Thinks 1300

WSJ: “Mismatched schedules, wasted commutes and too many ways to communicate. Getting in sync with co-workers isn’t getting easier…There is a name for all of the time we spend on the job puzzling out who’s on Zoom, who’s coming from down the hall and who’s messaging from three time zones away: the “coordination tax.” The term used to refer to the logistical challenges of a growing enterprise. Now it is gaining traction among executives and workplace consultants to describe the increasing amounts of time workers spend getting in sync since millions began toggling between work-from-home arrangements and the office. “You show up, and nobody else from your team is there; then you’re on back-to-back Zoom meetings, which you could have done at home,” says Brian Elliott, a leadership adviser and former Slack executive.”

NYTimes on the use of AI in drup development: “Companies are leveraging the new technology — which learns from huge amounts of data to generate answers — to try to remake drug discovery.

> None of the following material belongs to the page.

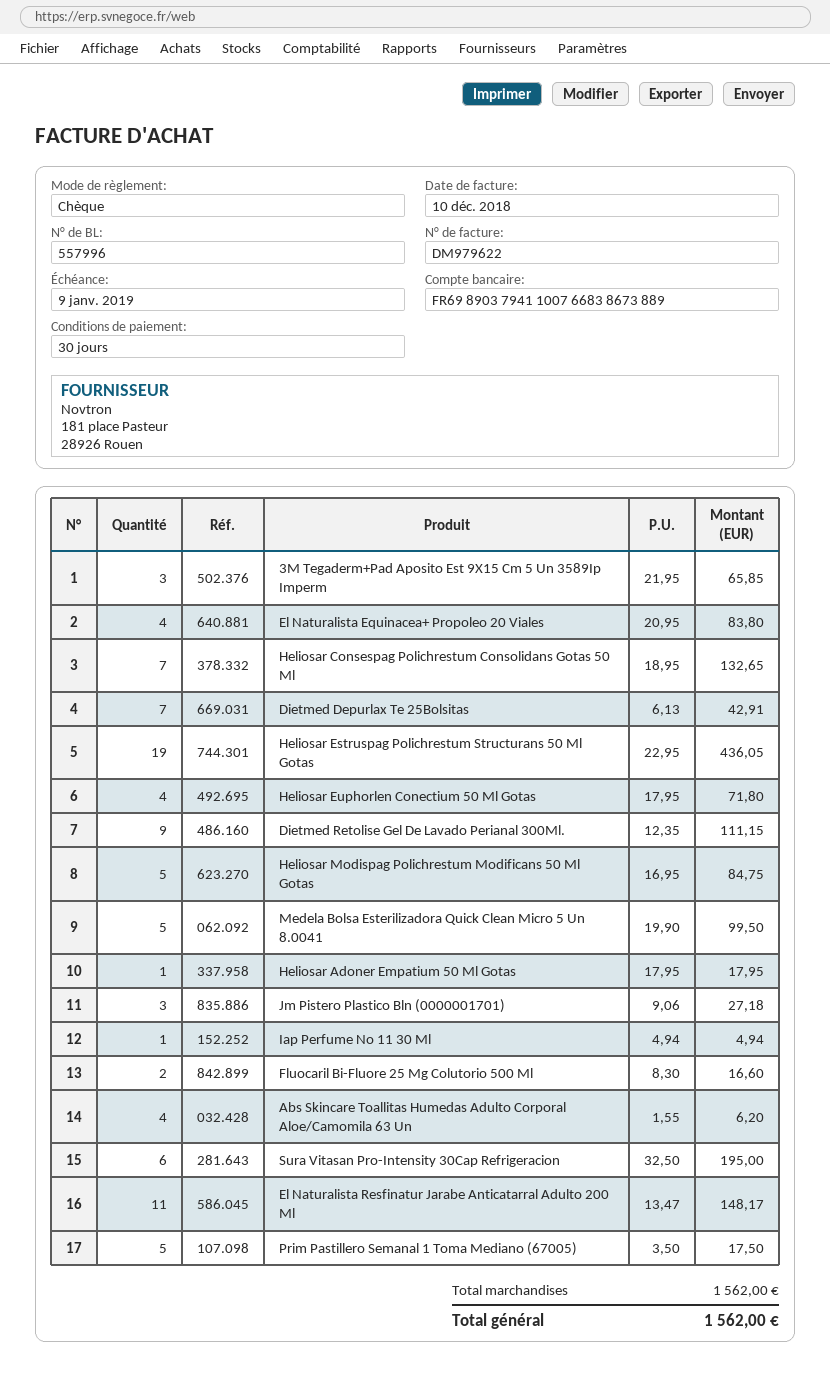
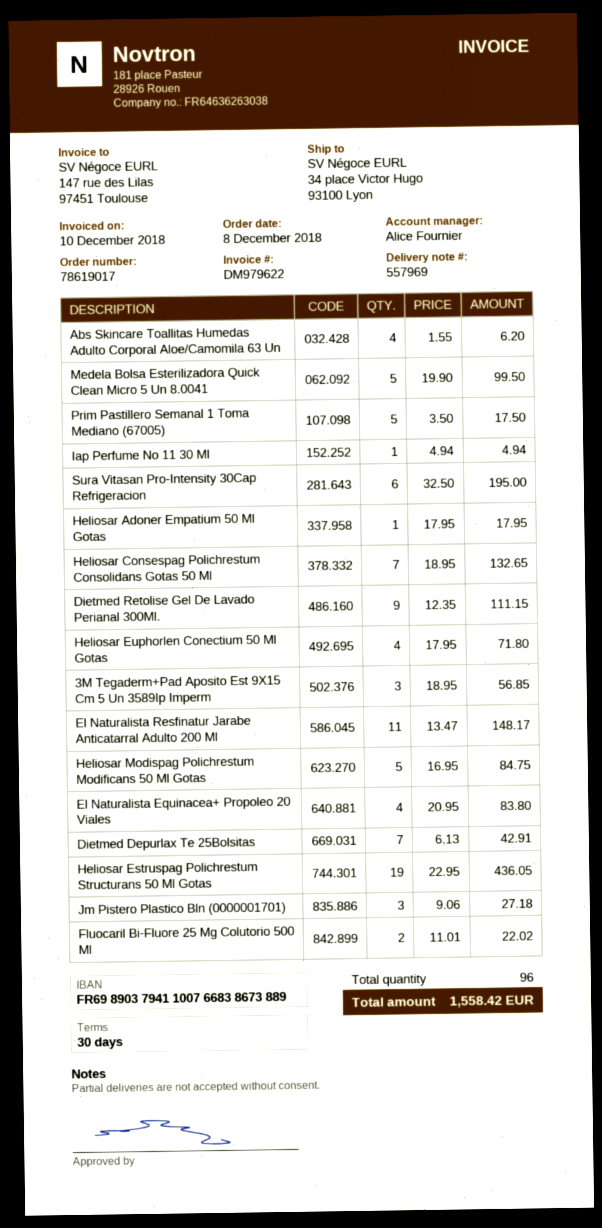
delivery note number: 557996 -> 557969
3M Tegaderm+Pad Aposito Est 9X15 Cm 5 Un 3589Ip Imperm: 3 x 21.95 = 65.85 -> 3 x 18.95 = 56.85
Fluocaril Bi-Fluore 25 Mg Colutorio 500 Ml: 2 x 8.30 = 16.60 -> 2 x 11.01 = 22.02
total: 1562.00 -> 1558.42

They are moving the field from a painstaking artisanal craft to more automated precision, a shift fueled by A.I. that learns and gets smarter.“Once you have the right kind of data, the A.I. can work and get really, really good,” said Jacob Berlin, co-founder and chief executive of Terray. Most of the early business uses of generative A.I., which can produce everything from poetry to computer programs, have been to help take the drudgery out of routine office tasks, customer service and code writing. Yet drug discovery and development is a huge industry that experts say is ripe for an A.I. makeover. A.I. is a “once-in-a-century opportunity” for the pharmaceutical business, according to the consulting firm McKinsey & Company.”

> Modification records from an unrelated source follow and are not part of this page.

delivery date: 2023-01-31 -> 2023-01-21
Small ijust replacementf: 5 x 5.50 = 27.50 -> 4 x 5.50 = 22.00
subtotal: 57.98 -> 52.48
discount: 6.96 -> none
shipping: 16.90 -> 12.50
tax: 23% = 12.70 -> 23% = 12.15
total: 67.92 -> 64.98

FT: “Industrial policy works if it changes the structure of the economy in a beneficial direction. Unfortunately, there are well-known reasons why the attempt could fail. Lack of information is one. Capture by a range of special interests is another. Thus, governments may fail to pick winners, while losers may succeed in picking governments. The more money is on the table, the more the latter is likely to be true.”

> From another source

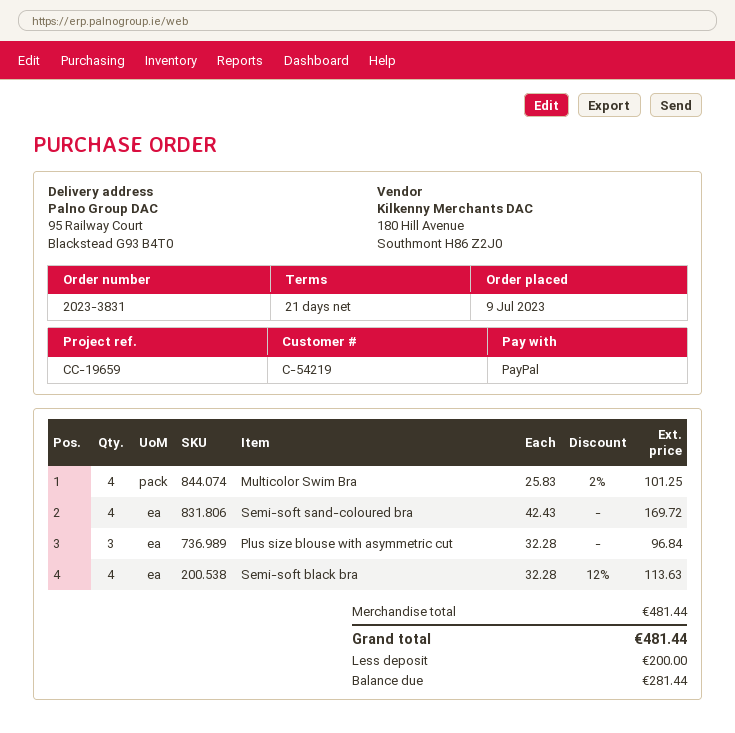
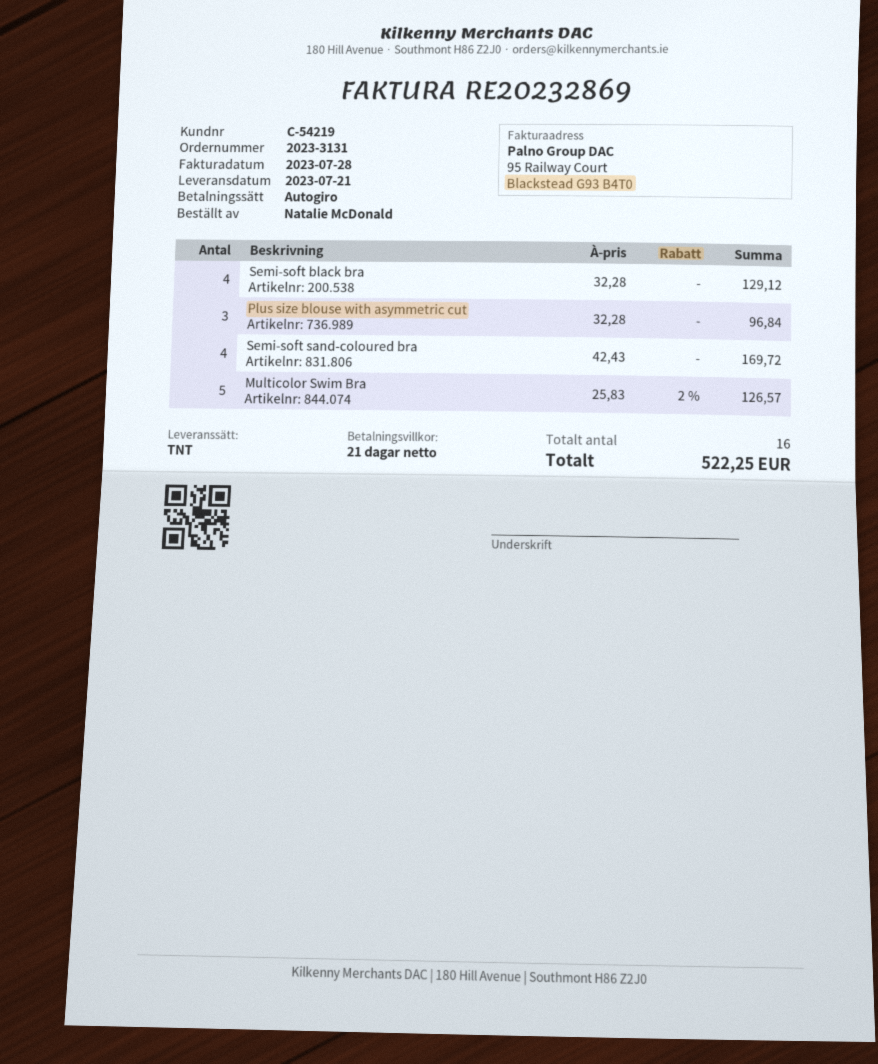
order number: 2023-3831 -> 2023-3131
payment method: PayPal -> direct debit
Multicolor Swim Bra: 4 x 25.83 - 2% = 101.25 -> 5 x 25.83 - 2% = 126.57
Semi-soft black bra: 4 x 32.28 - 12% = 113.63 -> 4 x 32.28 = 129.12
total: 481.44 -> 522.25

Nat Friedman: “What Apple’s done in fact is they’ve got a little LLM kernel on the device that’s listening to your requests and figuring out what to do with them, and it can decide to try to handle them itself. It can decide to invoke parts of apps locally and it can decide to dispatch parts of the work or all of the work to either Apple’s models in their cloud, or now it can invoke — after getting your approval — ChatGPT. What I think Apple’s done with this architecture is they’ve provided themselves both kind of a hedge on the quality of local models and a ramp that they can use. They can as local models improve, they can handle more requests locally as appropriate, and as their own models running on their chips in their cloud improve, they can use those, and then to the extent that it makes sense for them, they could use third party models. I think Daniel’s probably right that local will improve dramatically, it doesn’t have to be able to do everything for Apple’s strategy to work though, they can smoothly dispatch. They have a little router on the phone and I think that’s Apple’s dream is to have a 2B, a 3B model that runs on your phone, that’s primarily a kind of tool-use model. It basically does function calling.”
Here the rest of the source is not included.